Use of the UNIDROIT Principles to help interpret CISG Article 29


Match-up of CISG Article 29 with counterpart provisions of UNIDROIT Principles

UNIDROIT Principles
Article 3.2 - Validity of mere Agreement

CISG
Article 29

A contract is concluded, modified or terminated by the mere agreement of the parties, without any further requirements.

Article 2.17 - Merger Clause

A contract in writing which contains a clause indicating that the writing completely embodies the terms on which the parties have agreed cannot be contradicted or supplemented by evidence of prior statements or agreements. However, such statements or agreements may be used to interpret the writing.

1. A contract may be modified or terminated by the mere agreement of the parties.

2. A contract in writing which contains a provision requiring any modification or termination by agreement to be in writing may not be otherwise modified or terminated by agreement. However, a party may be precluded by his conduct from asserting such a provision to the extent that the other party has relied on that conduct.

Article 2.18 - Written Modification Clause

A contract in writing which contains a clause requiring any modification or termination by agreement to be in writing may not be otherwise modified or terminated. However, a party may be precluded by its conduct from asserting such a clause to the extent that the other party has acted in reliance on that conduct.

[The UNIDROIT articles displayed above are to be read in conjunction with the Official Comments on them as "the comments on the articles are to be seen as an integral part of the Principles" (UNIDROIT).]


To examine CISG provisions displayed above in their context, go to the full text of the CISG || To examine UNIDROIT Principles displayed above in their context, go to the full text of the UNIDROIT Principles


Editorial remarks

Remarks on the manner in which the UNIDROIT
Principles of International Commercial Contracts may
be used to interpret or supplement Article 29 of the CISG

Sieg Eiselen [*]
September 2002

a. Article 29 of the CISG deals with the requirements for the modification and termination of contracts. It further entrenches the principles of party autonomy, freedom of contract and freedom from formalities contained in article 11 of the CISG.[1] These principles also form the foundation of the UNIDROIT Principles of International Commercial Contracts as expressed in articles 1.1, 1.5 and 2.18 and should therefore form the governing principles in the interpretation of any contract as well as its modification or termination.[2]

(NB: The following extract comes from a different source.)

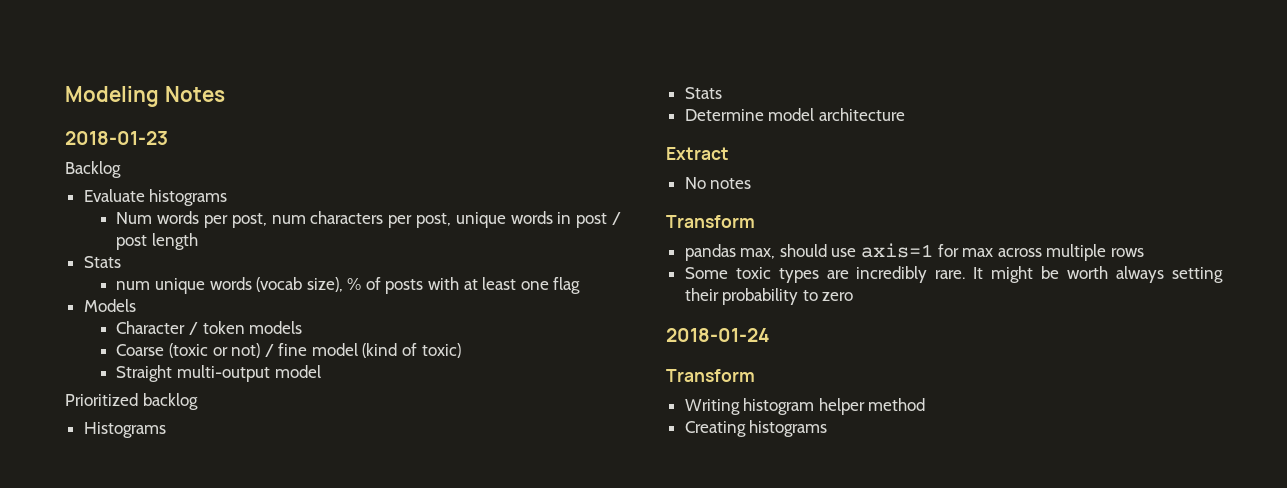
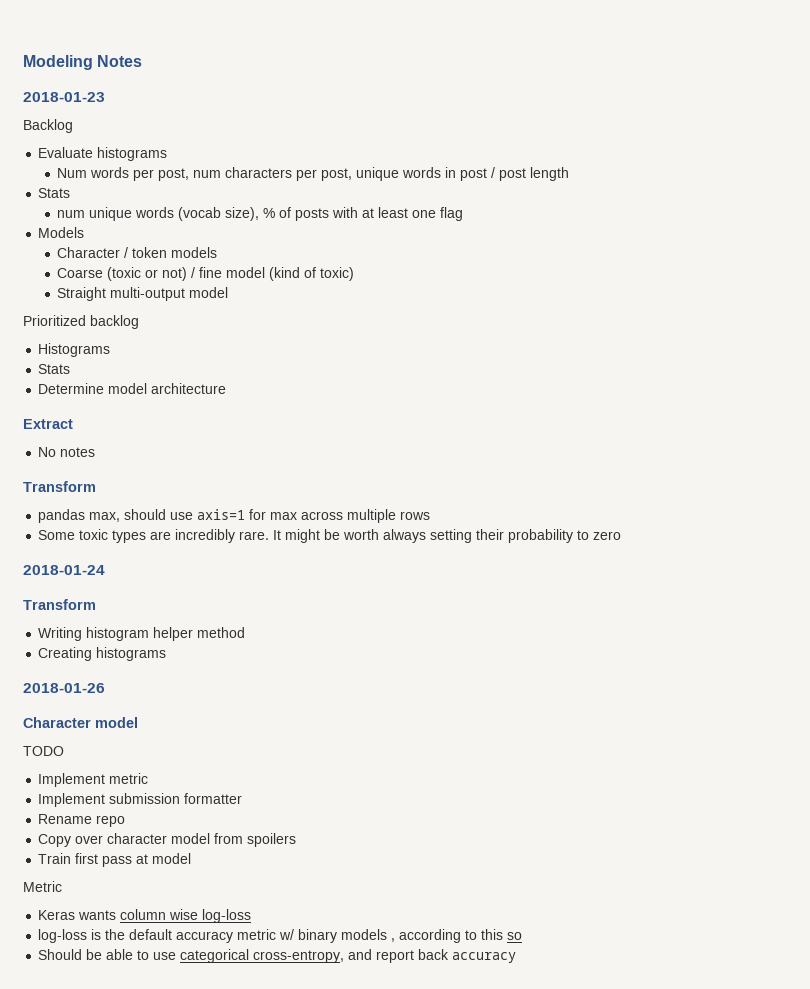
(828, 428) none -> [23,683,105,693] [23,717,138,728] [23,746,64,756] [38,773,149,787] [38,793,243,807] [38,814,126,827] [38,833,297,847] [38,853,192,867] [23,881,62,892] [38,909,252,923] [38,929,523,943] [38,949,517,963] // 2018-01-26 // Character model // TODO // Implement metric // Implement submission formatter // Rename repo // Copy over character model from spoilers // Train first pass at model // Metric // Keras wants column wise log-loss // log-loss is the default accuracy metric w/ binary models , according to this so // Should be able to use categorical cross-entropy, and report back accuracy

b. Article 2.18 of the UNIDROIT Principles in itself sheds little light on the interpretation or augmentation of article 29 of the CISG as both articles are formulated in almost exactly the same words, with one insignificant exception. Where article 2.18 of the UNIDROIT Principles deals with the abuse of the written modification clause, it refers to the prohibition to rely on such clause to the extent that the other party has "acted in reliance" on that conduct. The CISG merely refers to the extent that the other party has "relied on that conduct." It is submitted that nothing turns on this divergence as reliance in itself implies some action or failure to act on the part of that party.

c. In interpreting the scope of article 2.18 of the UNIDROIT Principles, regard should also be had to the provisions of article 3.2 which deals with freedom of form and formalities. In the Comments it is stated that mere agreement between the parties is sufficient for the valid conclusion, modification and termination of agreements without any further requirements to be found in domestic law. Specific reference is made to the fact that the requirement of consideration, which may be applicable in common law legal systems, is excluded. This is in conformity with the approach taken in the CISG.[3]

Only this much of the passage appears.